** Extracted data follows **
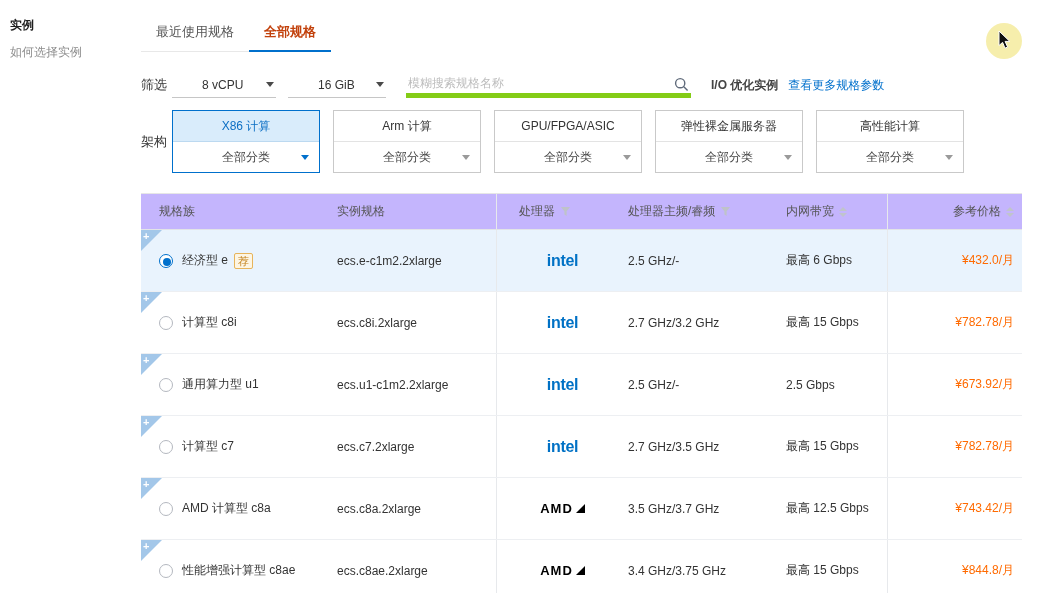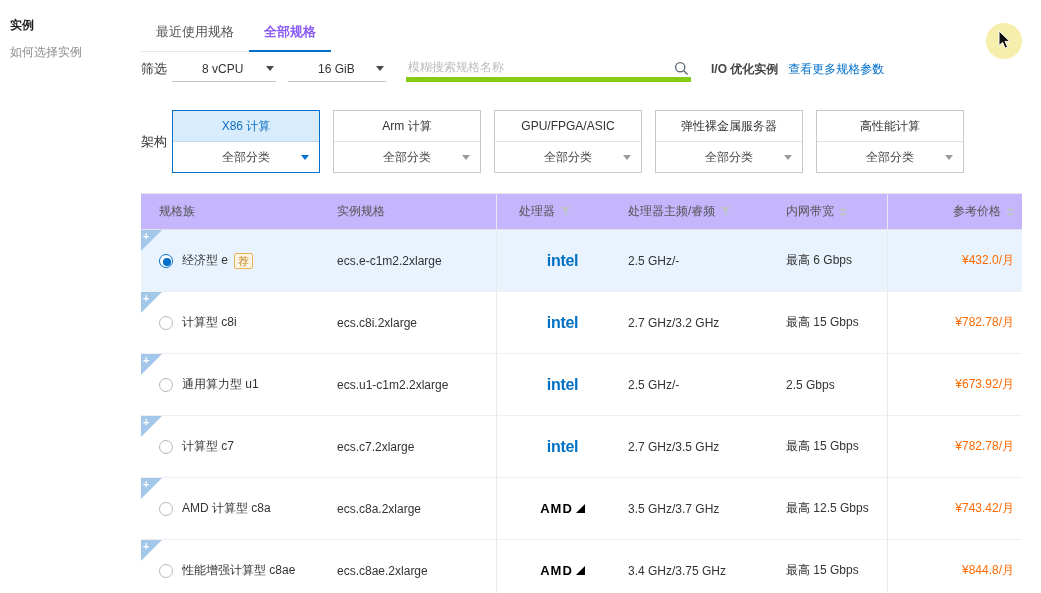"全部规格" .tab.active { color: #8b5cf6 -> #c2410c }
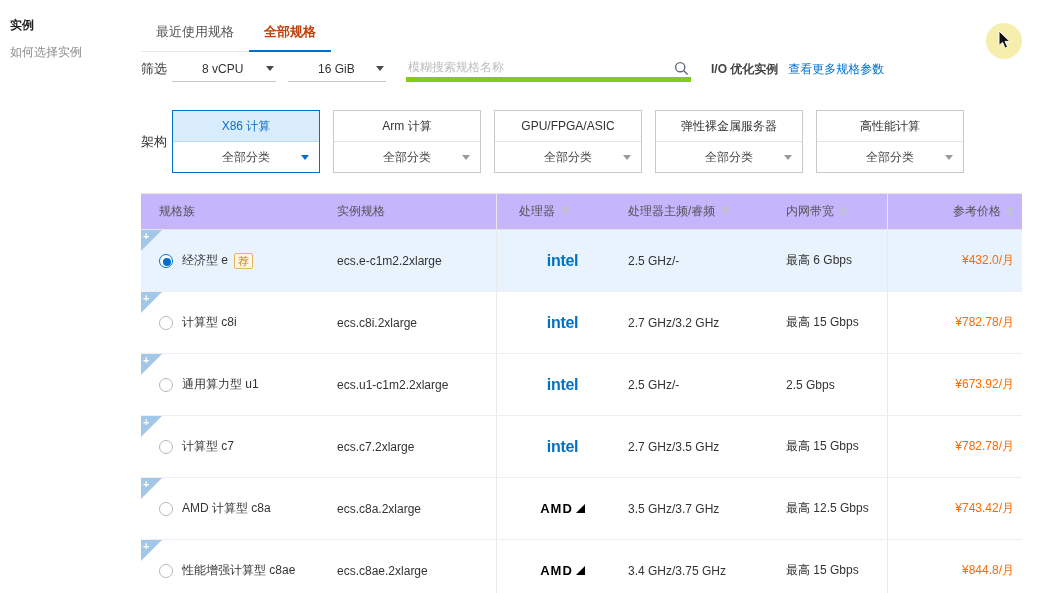"筛选" .filter-row { top: 56px -> 72px }
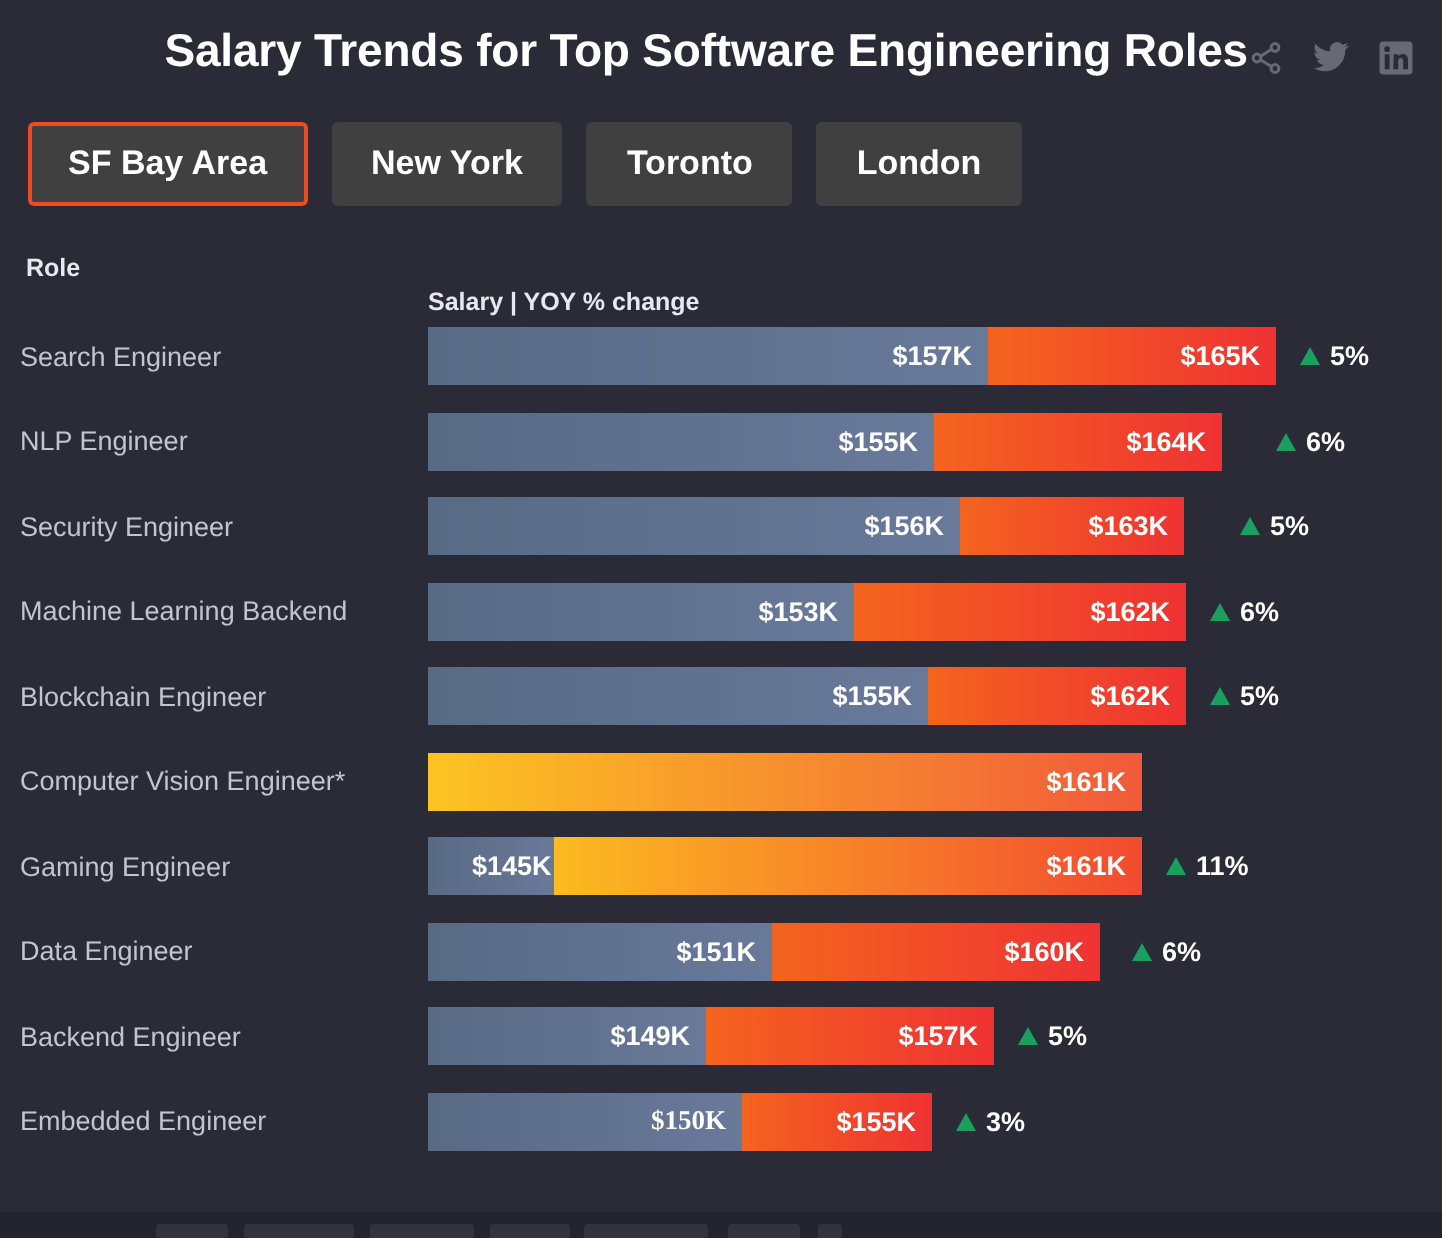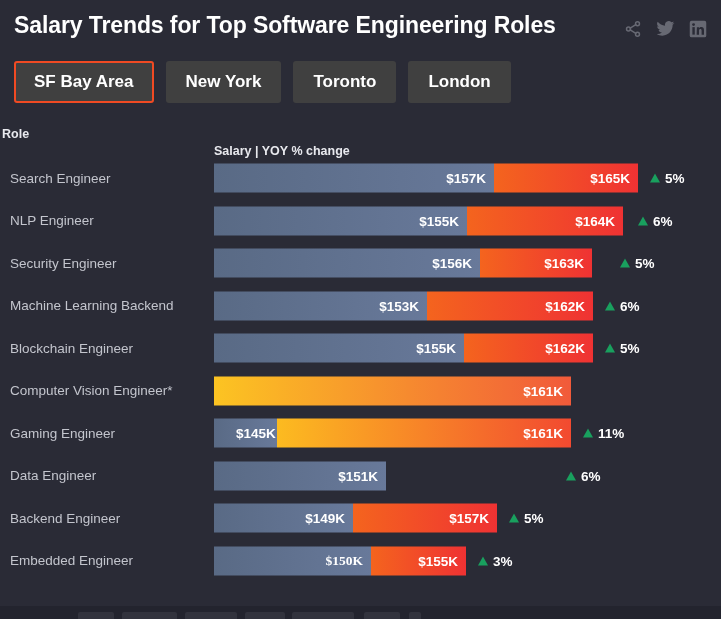"Salary Trends for Top Software" .header { justify-content: space-between -> flex-end }
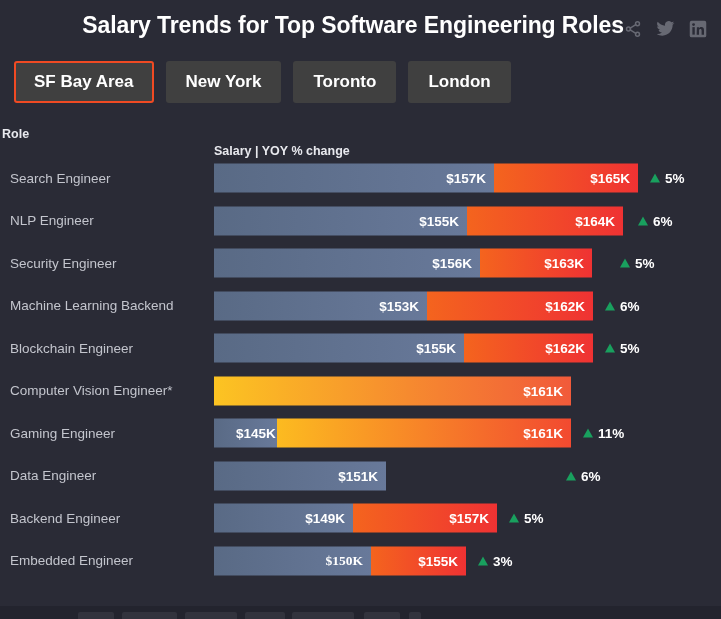"Role" .colhead.role { left: 2px -> 13px }
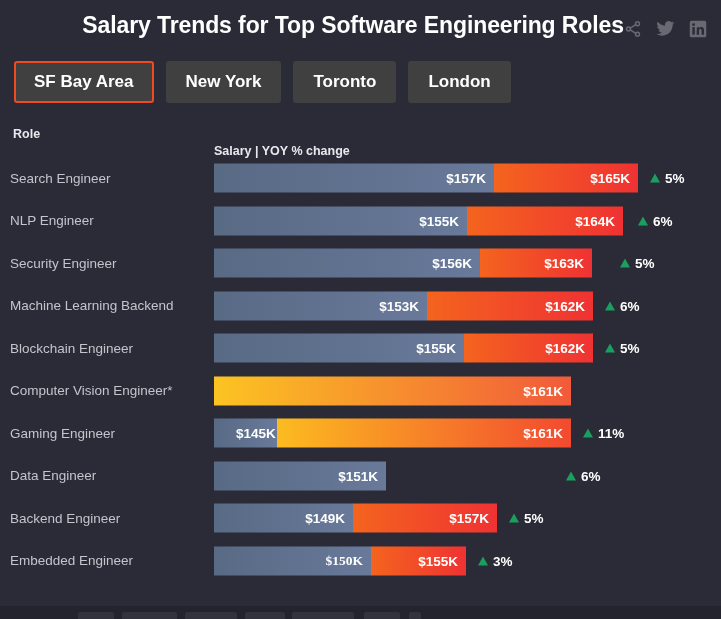"$164K" div.seg { width: 156px -> 144px }
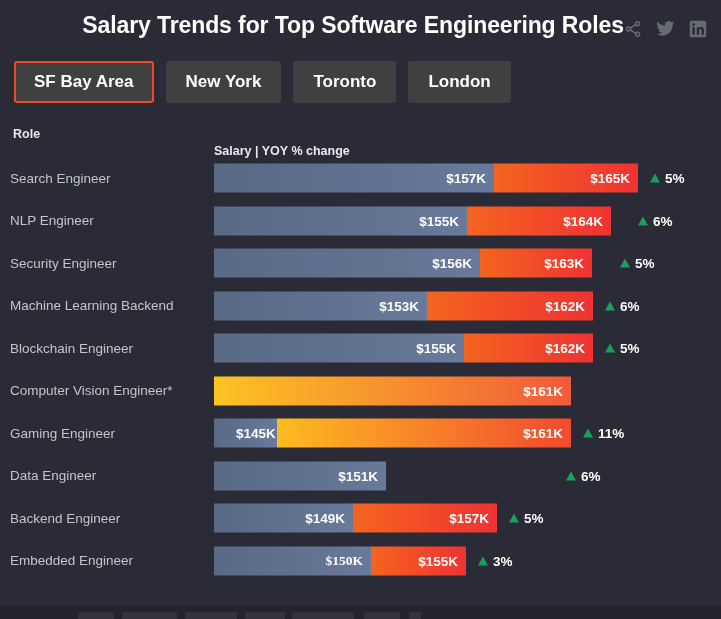"$160K" div.seg { html: none -> <div> <span>$160K</span> </div> }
** End of Extracted data **
### Work instructions
All records above are to be printed exactly, minus the pictures they contain.

### Result of this exercise
"全部规格" .tab.active { color: #8b5cf6 -> #c2410c }
"筛选" .filter-row { top: 56px -> 72px }
"Salary Trends for Top Software" .header { justify-content: space-between -> flex-end }
"Role" .colhead.role { left: 2px -> 13px }
"$164K" div.seg { width: 156px -> 144px }
"$160K" div.seg { html: none -> <div> <span>$160K</span> </div> }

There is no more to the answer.